As the name TensorFlow implies, operations are performed by neural networks on multidimensional data arrays (aka flow of tensors). This way, TensorFlow provides some widely used and robust implementation linear models and deep learning algorithms.
Deploying a predictive or general purpose model using TensorFlow is pretty straightforward. The thing is that once you have constructed your neural networks model after necessary feature engineering, you can simply perform the training interactively using plotting or TensorBoard (we will see more on it in upcoming sections). Finally, you deploy it eventually after evaluating it by feeding it some test data.
Since we are talking about the dataflow graphs, nodes in a flow graph correspond to the mathematical operations, such as addition, multiplication, matrix factorization, and so on, whereas, edges correspond to tensors that ensure communication between edges and nodes, that is dataflow and controlflow.

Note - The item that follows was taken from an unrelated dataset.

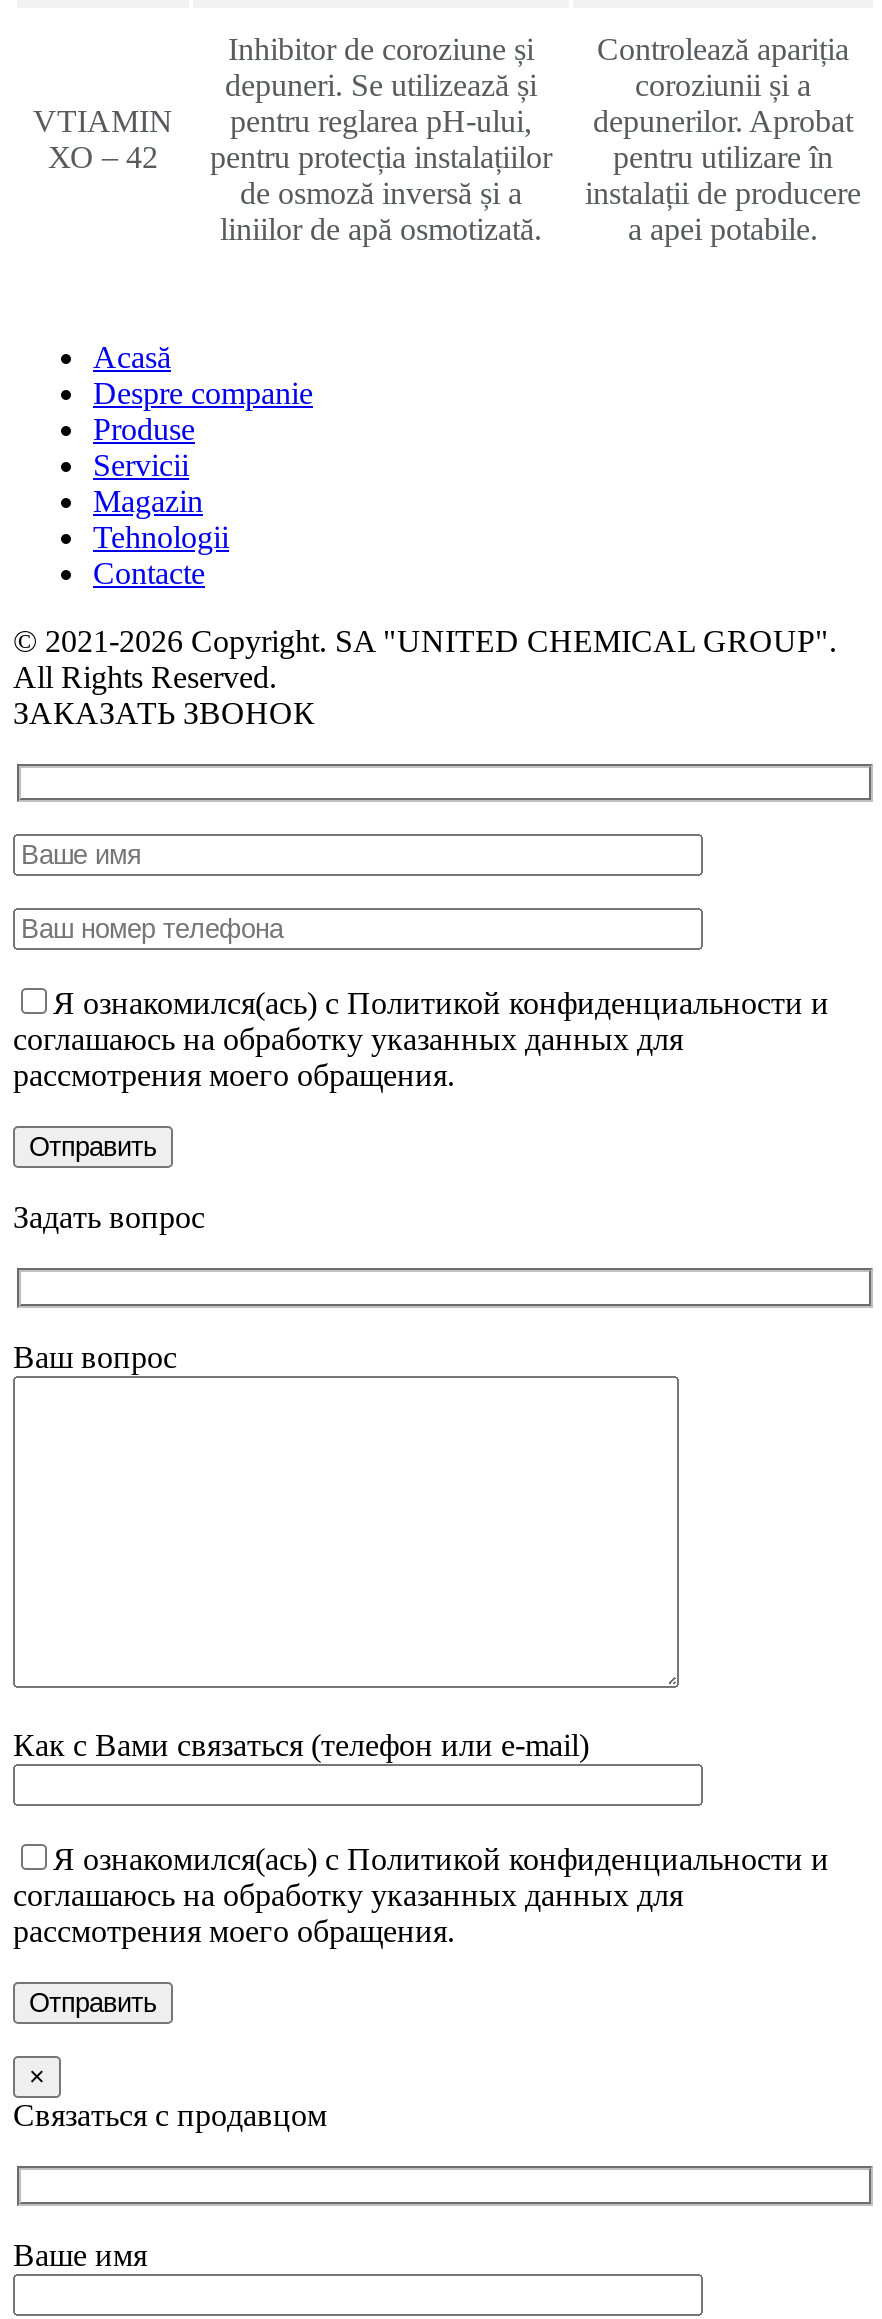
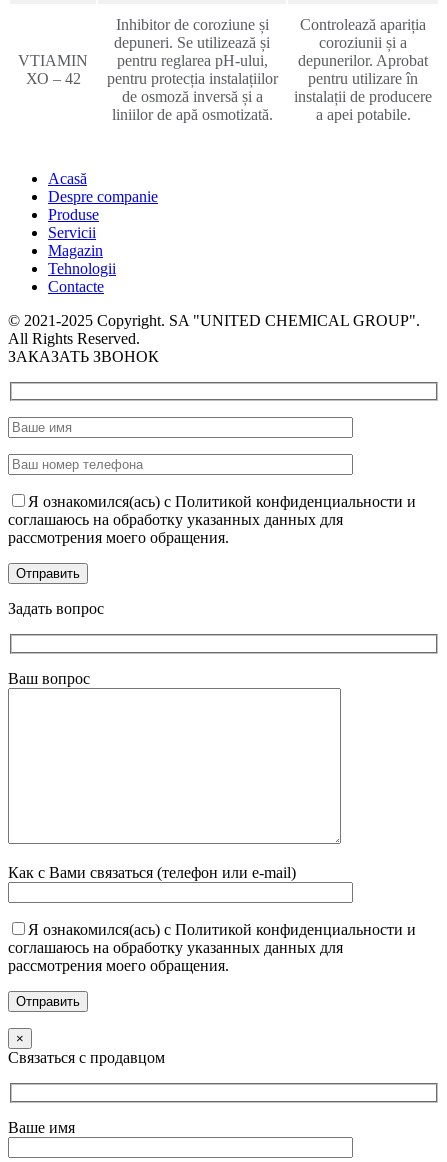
- © 2021-2026 Copyright. SA "UNITED CHEMICAL GROUP".
+ © 2021-2025 Copyright. SA "UNITED CHEMICAL GROUP".
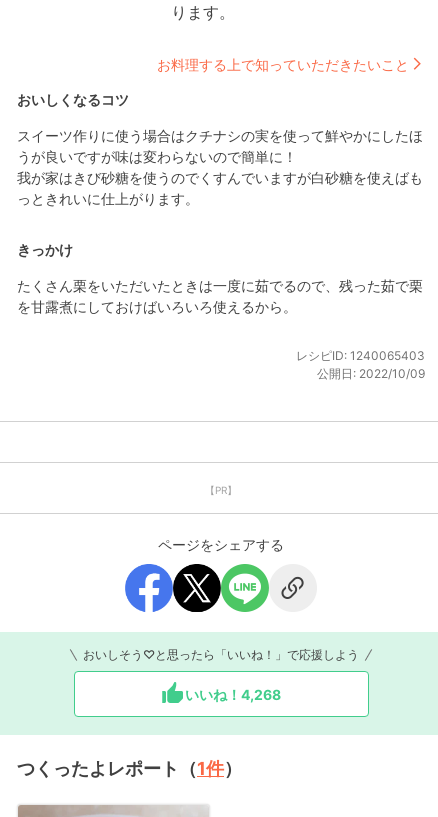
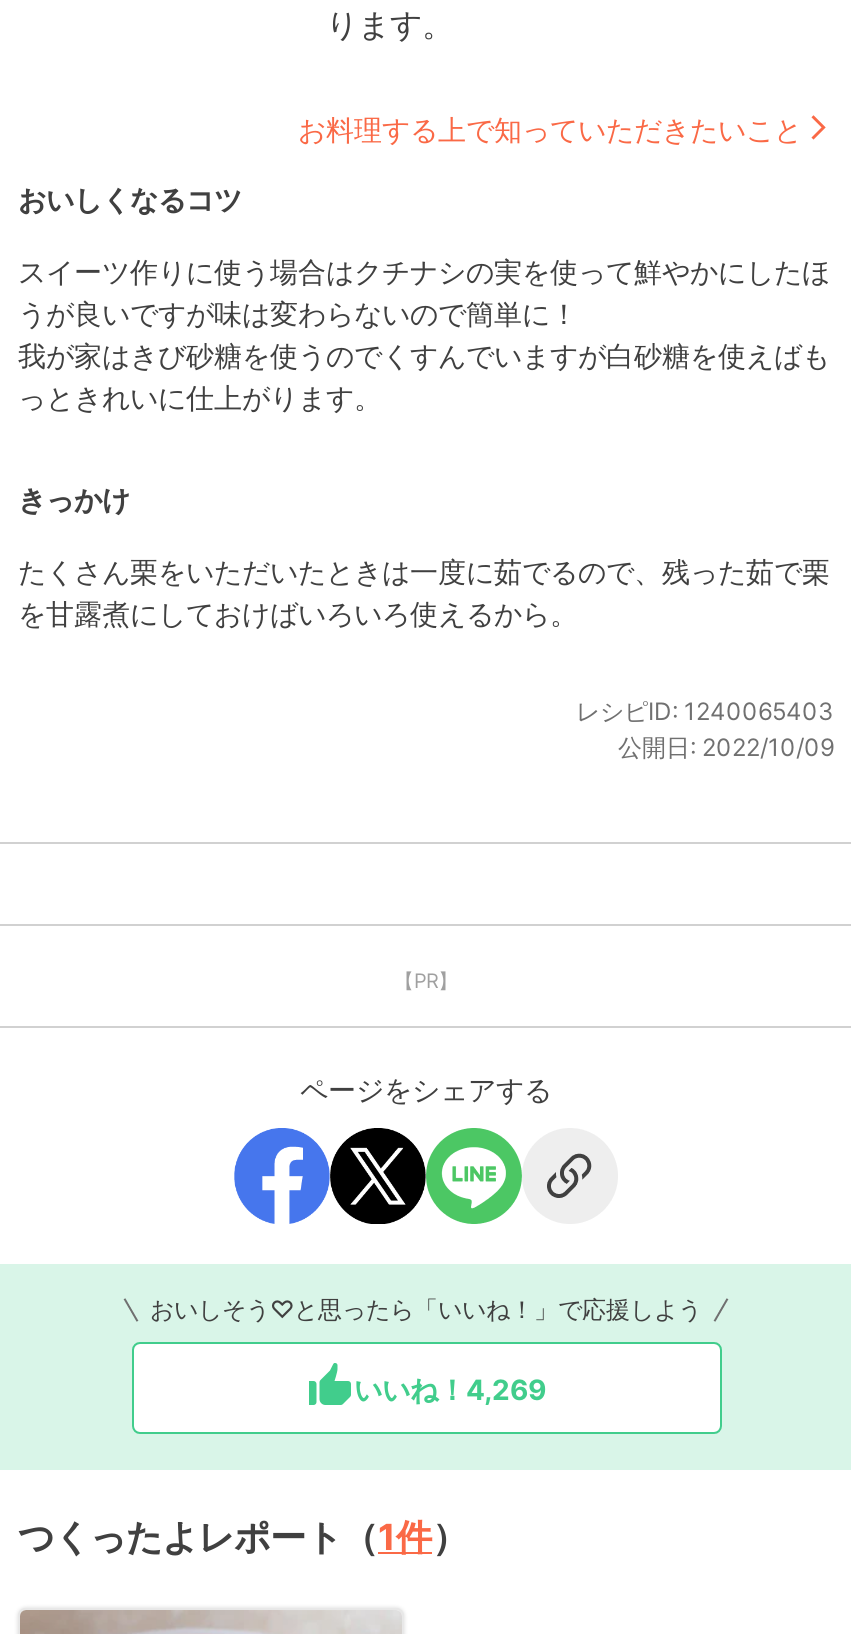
- いいね！4,268
+ いいね！4,269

You can perform the numerical computation on a CPU. Nevertheless, using TensorFlow, it is also possible to distribute the training across multiple devices on the same system and train on them, especially if you have more than one GPU on your system so that these can share the computational load. But the precondition is if TensorFlow can access these devices, it will automatically distribute the computations to the multiple devices via a greedy process. But TensorFlow also allows the program, to specify which operations will be on which devices via name scope placement.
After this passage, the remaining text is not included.